Avant une audition cruciale du Sénat sur la loi CLARITY, les groupes de défense de la blockchain et de la finance décentralisée (DeFi) intensifient la pression. Le Fonds d’Éducation DeFi, un défenseur majeur des protocoles financiers ouverts, critique vivement huit amendements proposés, avertissant qu’ils pourraient gravement nuire à la technologie DeFi et aux droits de développement logiciel. Selon le Fonds, ces changements proposés représentent des menaces juridiques et techniques importantes pour l’innovation décentralisée.
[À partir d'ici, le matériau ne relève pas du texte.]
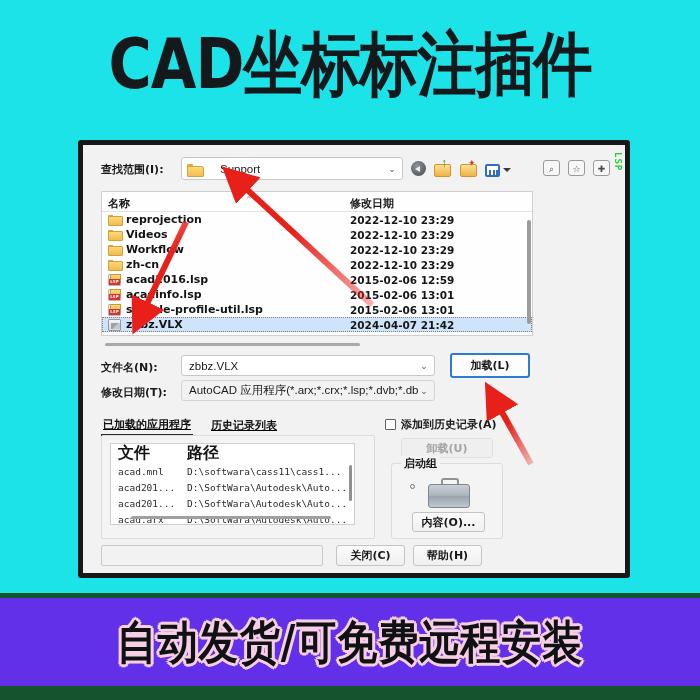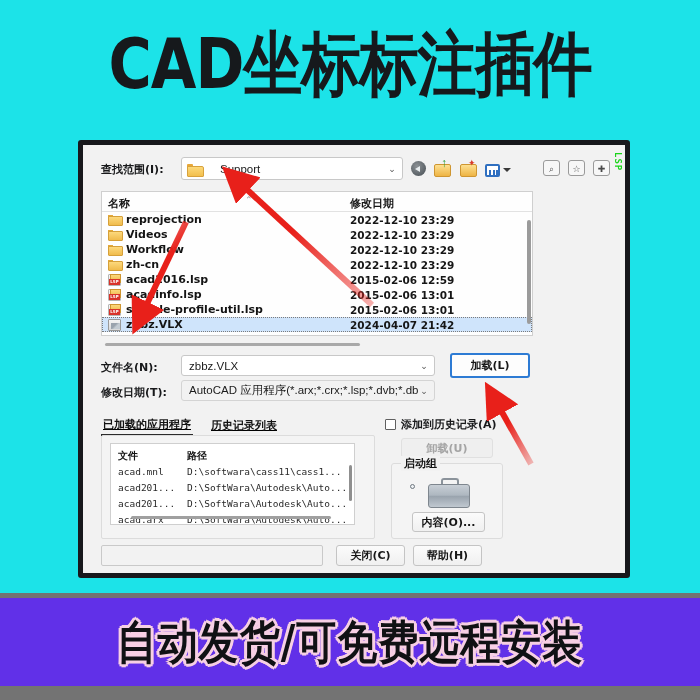--- a/index.html
+++ b/index.html
@@ -269,7 +269,7 @@
   .grid-head .g1 { width: 76px; padding-left: 7px; }
   .grid-head .g2 { flex: 1; }
   .grid-head span {
-    font-size: 10px; font-weight: 700; color: #141414;
+    font-size: 16px; font-weight: 700; color: #141414;
     font-family: "DejaVu Sans", "Liberation Sans", sans-serif;
   }
   .grow { display: flex; height: 16px; align-items: center; }

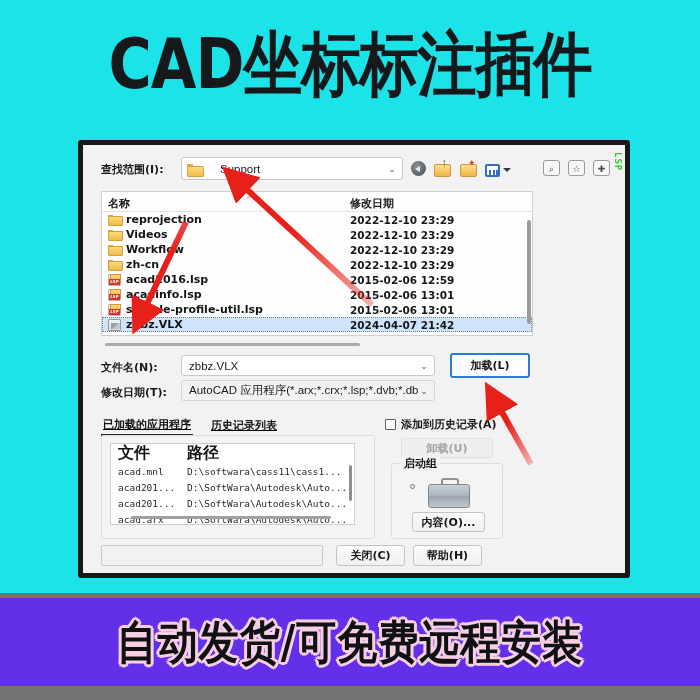--- a/index.html
+++ b/index.html
@@ -23,7 +23,7 @@
   }
   .banner-bottom-wrap {
     position: absolute; left: 0; top: 593px; width: 700px; height: 107px;
-    background: #737373;
+    background: #14532d;
   }
   .banner-bottom {
     position: absolute; left: 0; top: 5px; width: 700px; height: 88px;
Le groupe exhorte les sénateurs à rejeter les propositions formulées par des législateurs tels que Jack Reed, Catherine Cortez Masto et Elizabeth Warren, qui seront examinées lors d’une audition le jeudi 15 janvier 2026.
Le Sénat sous pression : la loi CLARITY face à la résistance de la communauté DeFi Le Fonds d’Éducation DeFi soutient que plusieurs amendements pourraient :
🔹 Donner au Trésor le pouvoir de sanctionner les contrats intelligents
🔹 Restreindre la définition juridique de « développeurs non custodiaux »
🔹 Étendre l’autorité de FinCEN sur les plateformes blockchain
🔹 Interdire les transactions impliquant des protocoles DeFi « illégaux » Par exemple, l’amendement 42 pourrait accorder de vastes pouvoirs pour poursuivre les contrats intelligents en cas de mauvaise utilisation potentielle. L’amendement 75, présenté par la sénatrice Cortez Masto, pourrait conduire à une interdiction totale de certaines transactions décentralisées. « Nous devons nous assurer que ce sont les personnes, et non le code, qui sont tenues responsables — sinon nous risquons d’écraser l’innovation ouverte », a déclaré Amanda Tuminelli, directrice juridique du Fonds d’Éducation DeFi.
La communauté crypto se mobilise : notation des sénateurs et riposte Le Fonds d’Éducation DeFi s’est associé à la campagne Stand with Crypto pour noter les sénateurs en fonction de leur vote sur les questions liées à la DeFi. Une attention particulière a été portée au sénateur Warren, qui a soumis plus de 20 amendements, dont un qui supprime les exemptions pour les airdrops et autres distributions de tokens. Alors que certains amendements suscitent des inquiétudes, le comité bancaire du Sénat, dirigé par le républicain Tim Scott, a publié un document « Mythes vs. Faits » visant à clarifier les malentendus. Selon le comité, la loi CLARITY :
🔹 Protège le développement logiciel légitime
🔹 Ne menace pas le système bancaire
🔹 Établit une responsabilité claire en cas de fraude et de manipulation de marché
🔹 Cherche à prévenir de futures effondrements comme celui de FTX
L’intensification du combat pour la régulation des cryptomonnaies Alors que la Chambre a adopté sa version de la loi CLARITY en juillet 2025 avec un soutien bipartisan (294–134), le débat au Sénat s’intensifie. Coinbase a menacé de retirer son soutien si la version actuelle limite les récompenses en stablecoins. Les critiques soutiennent que le projet de loi favorise de manière disproportionnée des acteurs établis comme Coinbase et Circle tout en marginalisant les petits innovateurs et les développeurs open-source. Les partisans de la législation insistent sur l’urgence d’adopter un cadre réglementaire avant les élections de mi-mandat de novembre 2026. Si le paysage politique change, une grande partie des progrès actuels pourrait être annulée.